Problem requirements
Filter the listing below, please, and copy only the lines with the word "customer".

= = = = = = =

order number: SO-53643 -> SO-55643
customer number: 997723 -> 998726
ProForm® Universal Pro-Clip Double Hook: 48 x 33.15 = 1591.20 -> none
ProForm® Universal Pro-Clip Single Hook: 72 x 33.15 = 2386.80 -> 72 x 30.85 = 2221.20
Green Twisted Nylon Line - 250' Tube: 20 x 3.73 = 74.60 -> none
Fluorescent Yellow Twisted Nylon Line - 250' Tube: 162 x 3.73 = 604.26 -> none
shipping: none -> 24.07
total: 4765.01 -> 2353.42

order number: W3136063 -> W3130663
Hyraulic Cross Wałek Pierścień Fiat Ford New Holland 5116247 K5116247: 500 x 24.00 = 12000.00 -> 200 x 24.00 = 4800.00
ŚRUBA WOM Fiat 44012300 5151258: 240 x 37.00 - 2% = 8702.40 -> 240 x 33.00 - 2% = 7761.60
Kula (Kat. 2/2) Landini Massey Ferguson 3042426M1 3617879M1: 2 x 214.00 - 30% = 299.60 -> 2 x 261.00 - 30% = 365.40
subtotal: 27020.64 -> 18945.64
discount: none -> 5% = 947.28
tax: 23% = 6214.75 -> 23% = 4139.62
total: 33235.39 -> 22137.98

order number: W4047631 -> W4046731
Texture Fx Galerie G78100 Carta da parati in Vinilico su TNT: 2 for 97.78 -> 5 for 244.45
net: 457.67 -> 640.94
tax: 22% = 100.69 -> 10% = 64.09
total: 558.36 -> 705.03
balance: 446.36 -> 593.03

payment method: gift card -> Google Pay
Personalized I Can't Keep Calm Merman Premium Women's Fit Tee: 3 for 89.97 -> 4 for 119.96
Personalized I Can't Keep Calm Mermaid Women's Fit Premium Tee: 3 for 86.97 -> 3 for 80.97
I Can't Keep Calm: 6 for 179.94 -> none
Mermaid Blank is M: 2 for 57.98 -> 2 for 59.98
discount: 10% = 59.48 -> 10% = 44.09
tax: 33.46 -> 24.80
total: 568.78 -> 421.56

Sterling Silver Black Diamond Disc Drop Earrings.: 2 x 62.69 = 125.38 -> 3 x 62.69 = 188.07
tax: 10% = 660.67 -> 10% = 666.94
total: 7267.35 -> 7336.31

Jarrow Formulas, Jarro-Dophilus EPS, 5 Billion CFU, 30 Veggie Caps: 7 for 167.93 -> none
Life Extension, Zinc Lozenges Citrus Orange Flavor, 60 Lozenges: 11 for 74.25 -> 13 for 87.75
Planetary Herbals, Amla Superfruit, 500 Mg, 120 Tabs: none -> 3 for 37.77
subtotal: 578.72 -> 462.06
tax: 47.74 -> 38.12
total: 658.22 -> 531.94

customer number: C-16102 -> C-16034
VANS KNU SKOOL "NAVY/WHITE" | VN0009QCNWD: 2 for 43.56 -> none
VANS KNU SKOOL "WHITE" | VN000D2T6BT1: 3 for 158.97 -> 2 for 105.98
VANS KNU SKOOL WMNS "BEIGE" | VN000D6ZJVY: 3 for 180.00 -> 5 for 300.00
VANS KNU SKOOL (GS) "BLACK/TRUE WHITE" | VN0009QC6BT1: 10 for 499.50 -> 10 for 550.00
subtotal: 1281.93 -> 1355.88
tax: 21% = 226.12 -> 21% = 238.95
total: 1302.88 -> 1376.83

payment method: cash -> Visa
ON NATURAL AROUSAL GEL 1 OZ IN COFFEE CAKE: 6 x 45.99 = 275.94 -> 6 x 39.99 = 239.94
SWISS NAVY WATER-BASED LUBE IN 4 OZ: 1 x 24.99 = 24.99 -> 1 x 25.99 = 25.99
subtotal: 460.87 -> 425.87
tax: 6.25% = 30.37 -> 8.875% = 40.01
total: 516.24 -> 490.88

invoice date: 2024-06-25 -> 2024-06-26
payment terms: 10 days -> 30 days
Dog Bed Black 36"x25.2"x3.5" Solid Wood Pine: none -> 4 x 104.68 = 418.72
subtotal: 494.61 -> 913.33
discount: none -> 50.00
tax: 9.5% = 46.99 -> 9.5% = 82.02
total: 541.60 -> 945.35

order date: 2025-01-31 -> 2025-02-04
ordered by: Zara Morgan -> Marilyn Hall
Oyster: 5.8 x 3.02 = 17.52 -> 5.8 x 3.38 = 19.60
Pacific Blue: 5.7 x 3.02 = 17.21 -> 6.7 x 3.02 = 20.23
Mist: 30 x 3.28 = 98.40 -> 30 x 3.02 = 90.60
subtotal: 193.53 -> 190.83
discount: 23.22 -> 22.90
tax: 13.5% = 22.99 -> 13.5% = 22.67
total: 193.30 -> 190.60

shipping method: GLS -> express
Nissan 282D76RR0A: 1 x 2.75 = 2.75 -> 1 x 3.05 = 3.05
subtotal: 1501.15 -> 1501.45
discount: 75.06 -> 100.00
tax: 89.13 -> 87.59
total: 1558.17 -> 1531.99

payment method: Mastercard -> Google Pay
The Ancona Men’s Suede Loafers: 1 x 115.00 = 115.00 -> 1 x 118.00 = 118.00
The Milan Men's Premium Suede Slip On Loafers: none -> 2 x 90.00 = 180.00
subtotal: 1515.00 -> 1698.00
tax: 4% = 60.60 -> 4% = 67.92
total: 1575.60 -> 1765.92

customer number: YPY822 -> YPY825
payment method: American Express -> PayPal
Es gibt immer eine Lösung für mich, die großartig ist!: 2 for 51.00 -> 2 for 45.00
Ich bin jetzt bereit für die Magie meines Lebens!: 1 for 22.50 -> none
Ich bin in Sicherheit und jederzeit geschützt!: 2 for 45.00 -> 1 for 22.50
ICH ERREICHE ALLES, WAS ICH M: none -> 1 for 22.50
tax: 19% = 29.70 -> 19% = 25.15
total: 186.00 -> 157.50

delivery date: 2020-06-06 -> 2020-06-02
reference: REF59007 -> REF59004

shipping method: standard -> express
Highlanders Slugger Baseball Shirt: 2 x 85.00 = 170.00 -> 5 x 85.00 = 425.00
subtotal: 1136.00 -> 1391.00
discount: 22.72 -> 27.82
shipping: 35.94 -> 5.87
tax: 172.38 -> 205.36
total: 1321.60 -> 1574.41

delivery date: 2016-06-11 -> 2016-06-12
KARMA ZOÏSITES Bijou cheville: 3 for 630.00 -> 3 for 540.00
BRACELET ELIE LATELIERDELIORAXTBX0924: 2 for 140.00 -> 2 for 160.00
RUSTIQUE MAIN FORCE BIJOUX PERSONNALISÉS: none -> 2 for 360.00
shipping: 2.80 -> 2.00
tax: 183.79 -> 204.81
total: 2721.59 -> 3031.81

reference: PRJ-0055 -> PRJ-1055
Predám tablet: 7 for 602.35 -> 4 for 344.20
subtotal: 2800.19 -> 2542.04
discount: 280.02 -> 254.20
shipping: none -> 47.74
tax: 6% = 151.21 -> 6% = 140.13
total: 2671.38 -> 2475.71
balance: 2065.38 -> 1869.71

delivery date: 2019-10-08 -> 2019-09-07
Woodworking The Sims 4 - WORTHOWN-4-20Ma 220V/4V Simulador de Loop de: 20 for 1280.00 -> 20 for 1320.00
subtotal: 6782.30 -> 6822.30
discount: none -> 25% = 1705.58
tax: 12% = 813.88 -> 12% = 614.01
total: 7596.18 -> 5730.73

= = = = = = =

Problem solution
customer number: 997723 -> 998726
customer number: C-16102 -> C-16034
customer number: YPY822 -> YPY825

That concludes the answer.